Once steps for change have been conceptualized, concrete actions are required to embed the new behaviours and beliefs into our core identity. As with committing to any new behaviour, the impact will hinge on how deliberate and consistent one is in executing the actions that support the desired outcome [10]. As an example, many physicians struggle to find time for non-work activities (sports teams, family vacations, book clubs etc.), which may stem from difficulty setting effective boundaries (i.e. saying no). Dedicating time for desired new activities may require the subtraction of other responsibilities such as decreased availability for meetings, canceling or reducing the frequency of lower priority meetings, modifying timelines for career goals, and re-examining the total number of “balls in the air” being juggled at one time. A dedicated approach to creating protected time with a realistic but solid action plan requires deep personal commitment to “me time” and “family time” to counter the powerful pull of physician culture, institutional expectations, and patient care. We need to recognize that often the biggest barrier will be our own perceptions about what we cannot change.

Enhance support networks

Embarking on a plan to make transformative personal change that prioritizes self requires a community of support. Most emergency physicians require mutual support, so creating shared networks can be beneficial to the group as well as the individual. Sharing changes with colleagues, friends, and family members will help create space for important conversations about ongoing goals, priorities, strengths, weaknesses, vulnerabilities, and personal blind spots. Reaching out to healthcare professionals and accessing available wellness resources (e.g. CAEP, CMA, CMPA, institutional & provincial wellness programs, therapists, coaches etc.) will help solidify a meaningful future oriented action plan. Building communities for regular non-work related activities (health, outdoors, sports, artistic, spiritual and other endeavours) can also assist with disconnecting from the medical milieu and its blurred boundaries between physician work and life outside healthcare.

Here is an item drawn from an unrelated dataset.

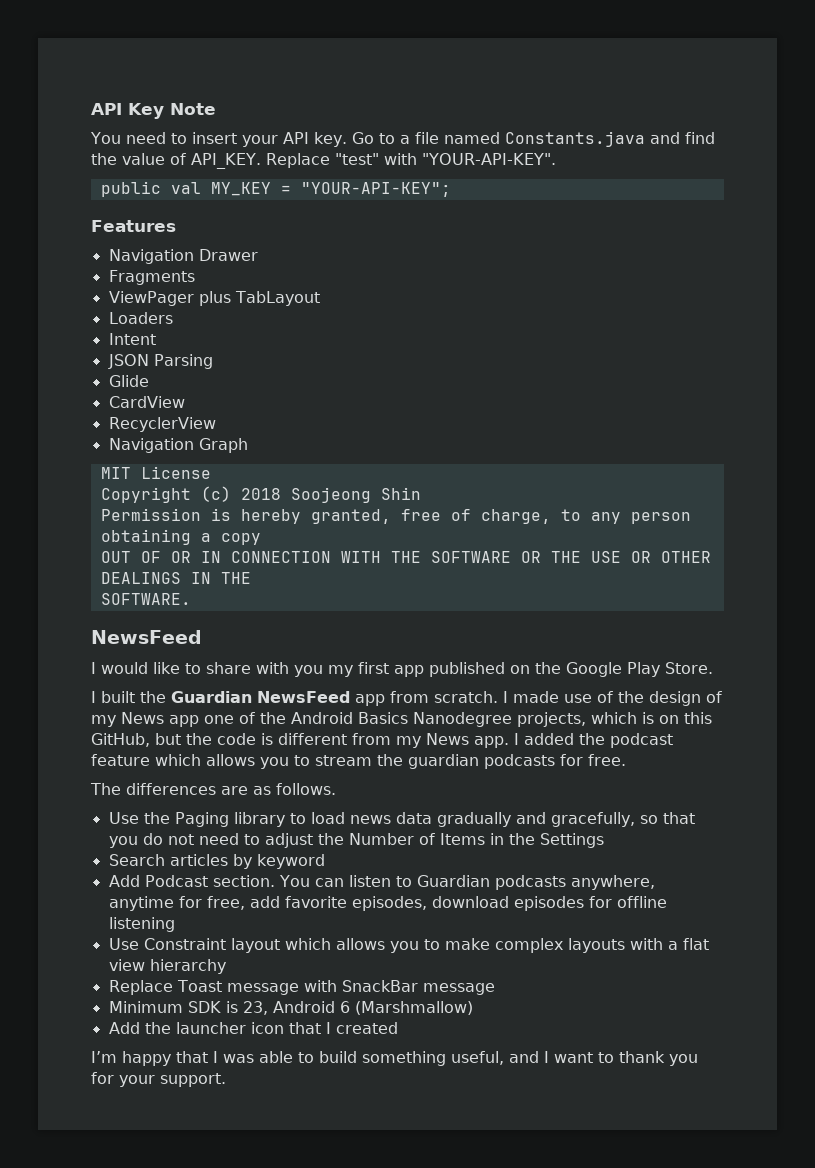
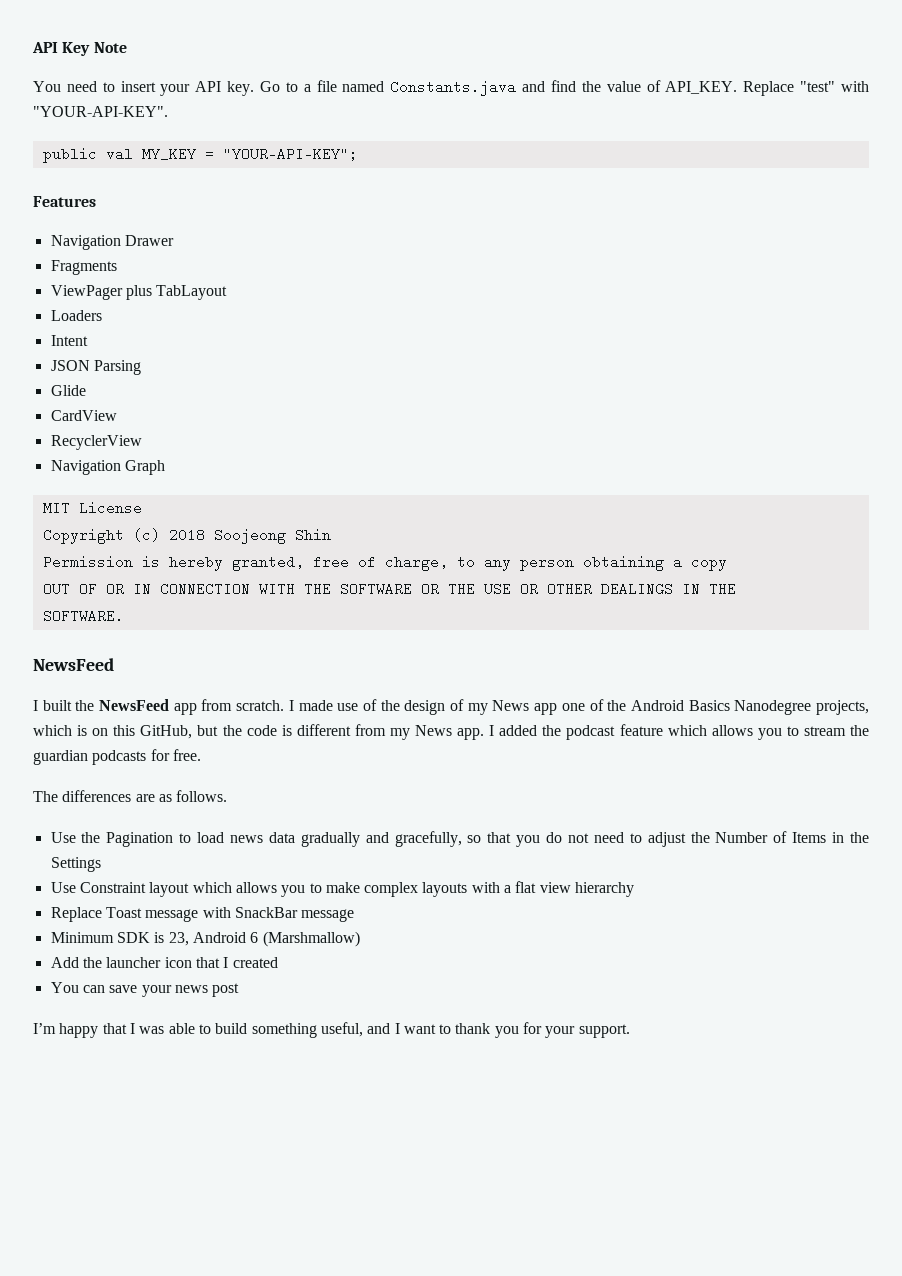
[91,662,713,677] // I would like to share with you my first app published on the Google Play Store. -> (114, 664) none
[171,691,252,703] Guardian -> (95, 705) none
[174,812,285,827] Paging library -> [106,832,174,847] Pagination
[108,854,325,869] [108,875,655,890] [108,896,667,911] [108,917,175,932] // Search articles by keyword // Add Podcast section. You can listen to Guardian podcasts anywhere, anytime for free, add favorite episodes, download episodes for offline listening -> (101, 864) none
(398, 1028) none -> [50,982,240,997] // You can save your news post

Working towards next level change

Canadian medical training and physician culture causes tension for individual physicians to re-prioritize a focus on ‘self’ due to the overarching concern for patient welfare first. Instead of conceptualizing patient care vs physician wellness as a binary choice, we need to appreciate that we cannot deliver optimal care when we are personally unwell, overwhelmed, exhausted or burnt out. Improving our personal resilience allows us to be better health care providers.

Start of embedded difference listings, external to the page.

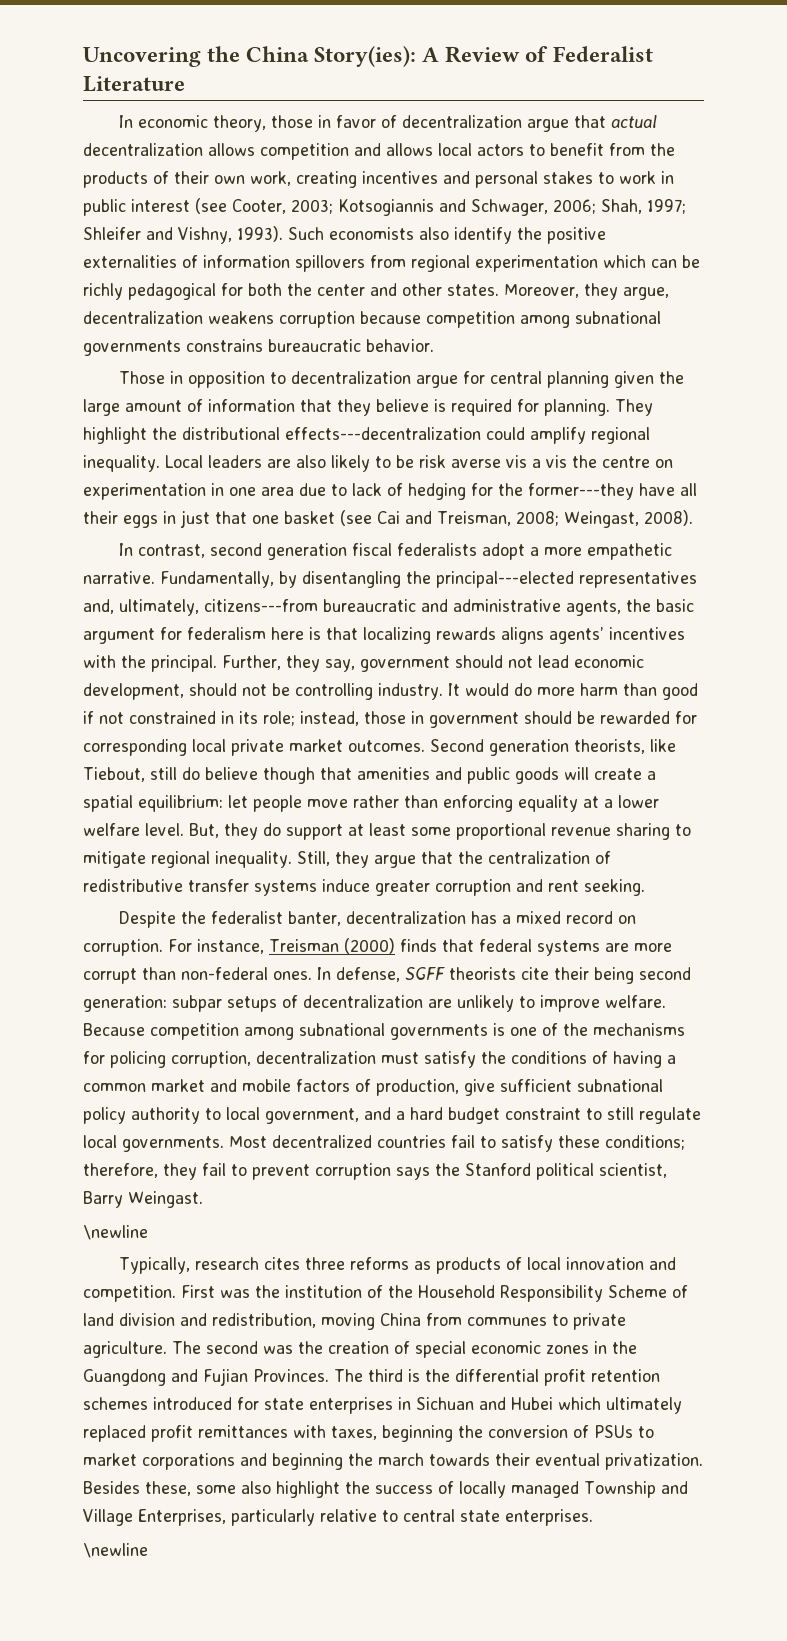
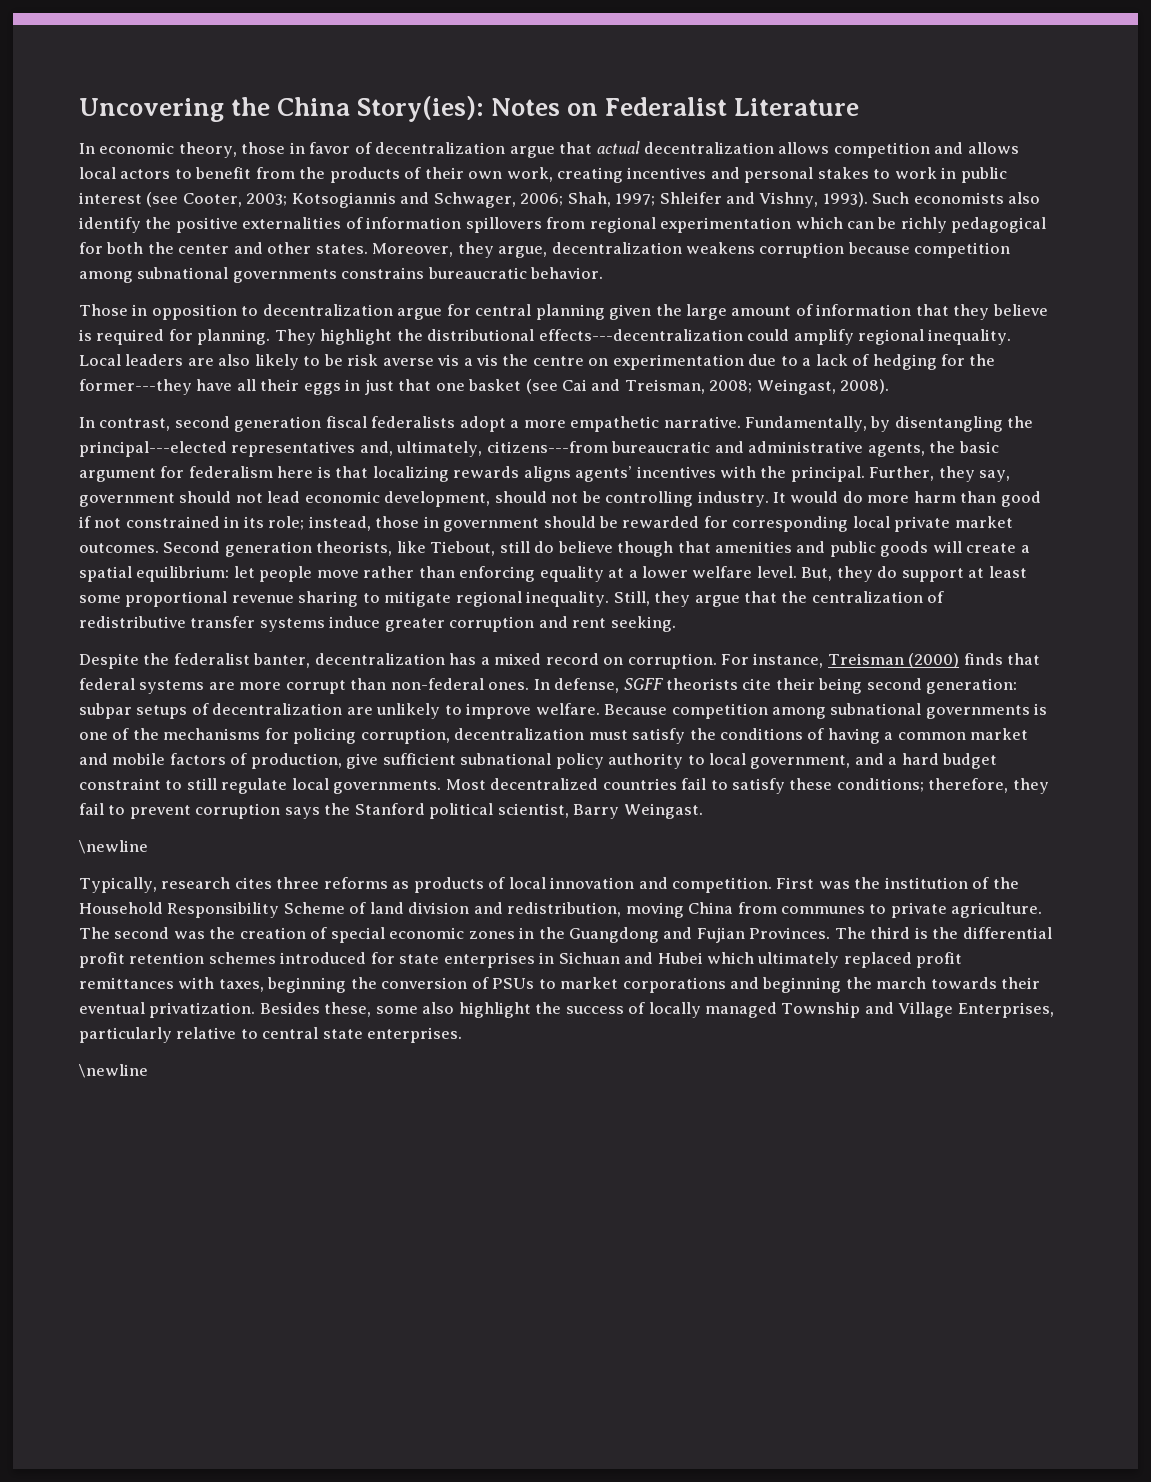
[422,46,549,63] A Review of -> [491,98,599,116] Notes on
[211,483,294,496] in one area -> (744, 362) none
(347, 490) none -> [802,358,812,366] a

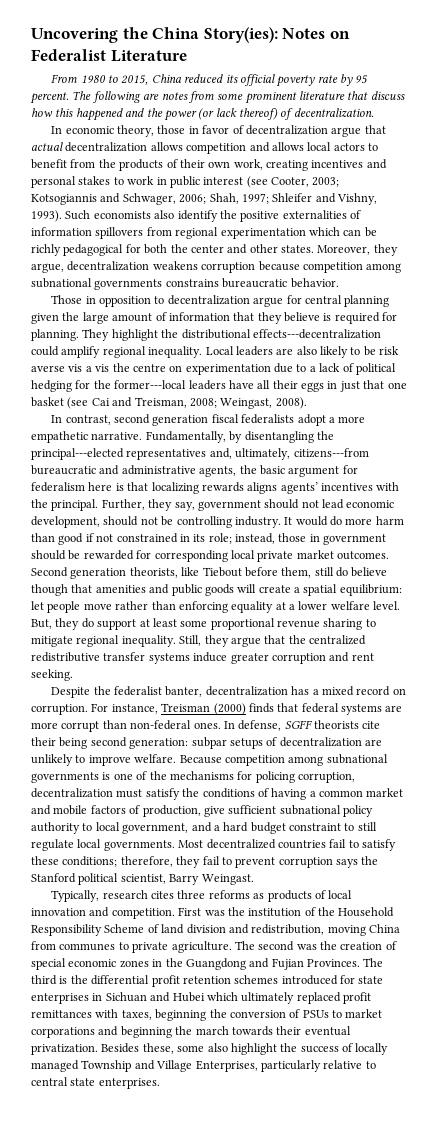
(860, 107) none -> [51,74,369,87] [30,91,405,104] [31,108,374,121] // From 1980 to 2015, China reduced its official poverty rate by 95 percent. The following are notes from some prominent literature that discuss how this happened and the power (or lack thereof) of decentralization.
(870, 360) none -> [355,363,396,375] political
[79,379,192,395] former---they -> [114,380,226,390] former---local leaders
[430,541,496,556] Tiebout, -> [202,567,312,578] Tiebout before them,
[811,591,945,603] centralization of -> [309,635,366,645] centralized
[78,840,148,854] // \newline -> (254, 879) none
[78,1064,148,1078] // \newline -> (160, 1083) none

For many of us, a commitment to improving the healthcare system and emergency medicine care is deeply ingrained in us and can be a source of tremendous pride and satisfaction when improvements are made. Once we acknowledge that institutional and system barriers exist beyond our individual control, our next steps can include combined local and institutional efforts for ongoing advocacy, policy change, and political action [11, 12]. Working with institutional leadership and professional organizations brings opportunities to learn, unlearn, create, and contribute for a greater good. In this fashion, collectively we can work towards bigger goals for institutional and system-level improvements in physician health and wellness.

Conclusion

The current state of the Canadian healthcare system and the ongoing COVID-19 pandemic puts all emergency physicians at risk of increasing rates of harm, including a myriad of negative mental health outcomes. In these exceptional times, we recommend starting with the prioritization of ‘self’, as it is important to identify personal change that is feasible, energizing, and immediate as a way of promoting personal agency. Once we prioritize helping ourselves first, we will be better equipped to survive the immense challenges we’re facing and then refocus our efforts on institutional and system level changes.